__EXTRACTED DATA__
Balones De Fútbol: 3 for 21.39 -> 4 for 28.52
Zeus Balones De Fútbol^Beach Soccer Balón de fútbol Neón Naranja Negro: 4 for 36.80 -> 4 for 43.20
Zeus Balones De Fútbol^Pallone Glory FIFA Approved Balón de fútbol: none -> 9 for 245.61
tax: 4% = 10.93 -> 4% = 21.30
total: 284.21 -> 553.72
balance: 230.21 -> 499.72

---

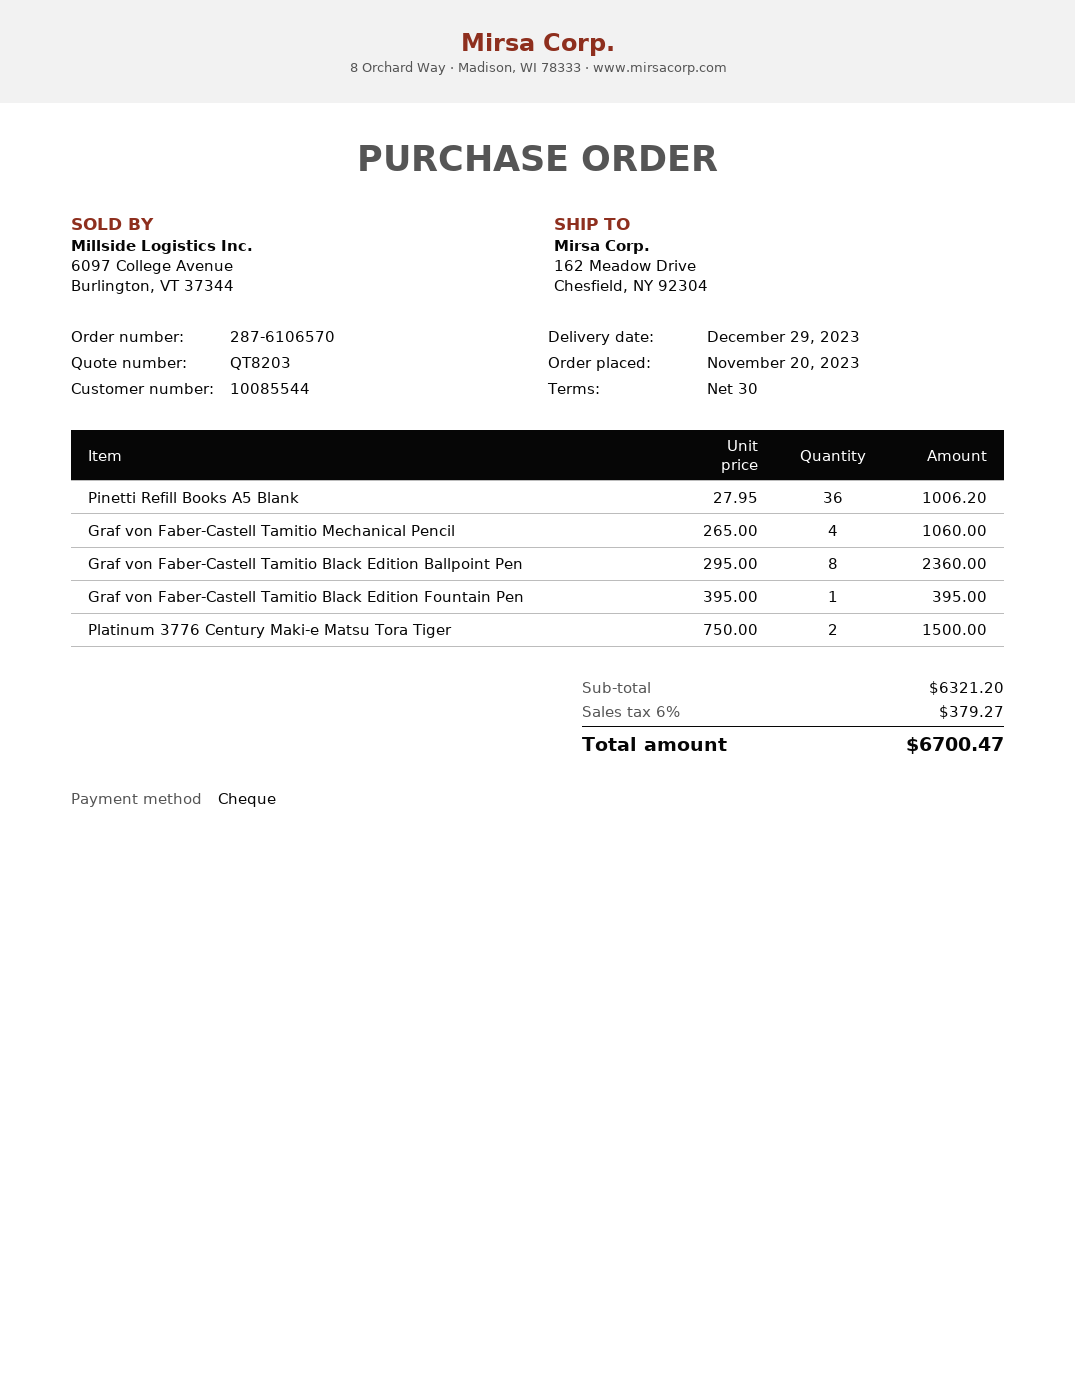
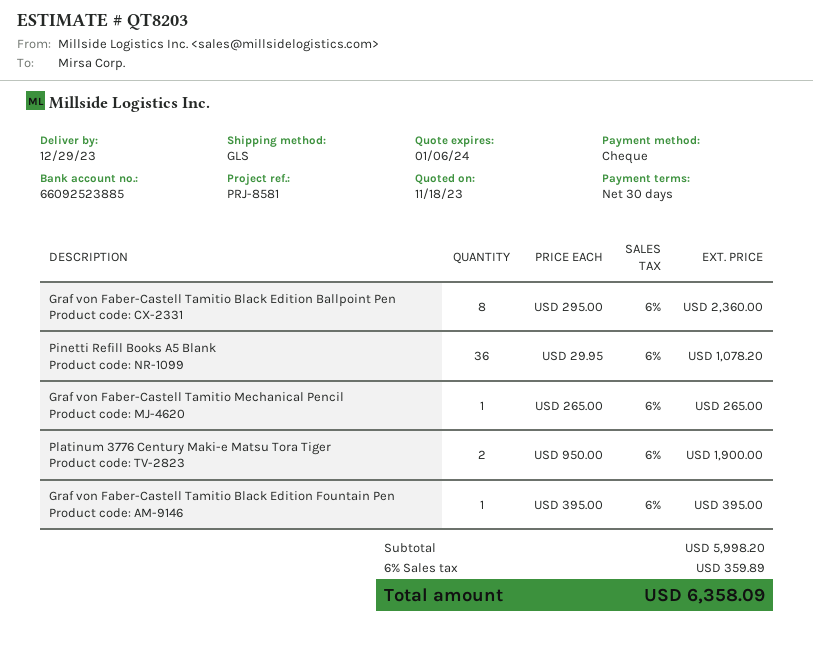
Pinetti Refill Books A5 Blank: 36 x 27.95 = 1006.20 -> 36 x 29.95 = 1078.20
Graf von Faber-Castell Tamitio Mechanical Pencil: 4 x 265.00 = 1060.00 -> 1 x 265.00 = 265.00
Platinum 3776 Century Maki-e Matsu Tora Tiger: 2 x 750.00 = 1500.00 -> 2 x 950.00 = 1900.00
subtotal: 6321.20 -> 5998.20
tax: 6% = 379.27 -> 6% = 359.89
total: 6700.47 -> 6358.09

__PROMPT__
Lines above that have "Fútbol": copy each of them.

__TASK RESPONSE__
Balones De Fútbol: 3 for 21.39 -> 4 for 28.52
Zeus Balones De Fútbol^Beach Soccer Balón de fútbol Neón Naranja Negro: 4 for 36.80 -> 4 for 43.20
Zeus Balones De Fútbol^Pallone Glory FIFA Approved Balón de fútbol: none -> 9 for 245.61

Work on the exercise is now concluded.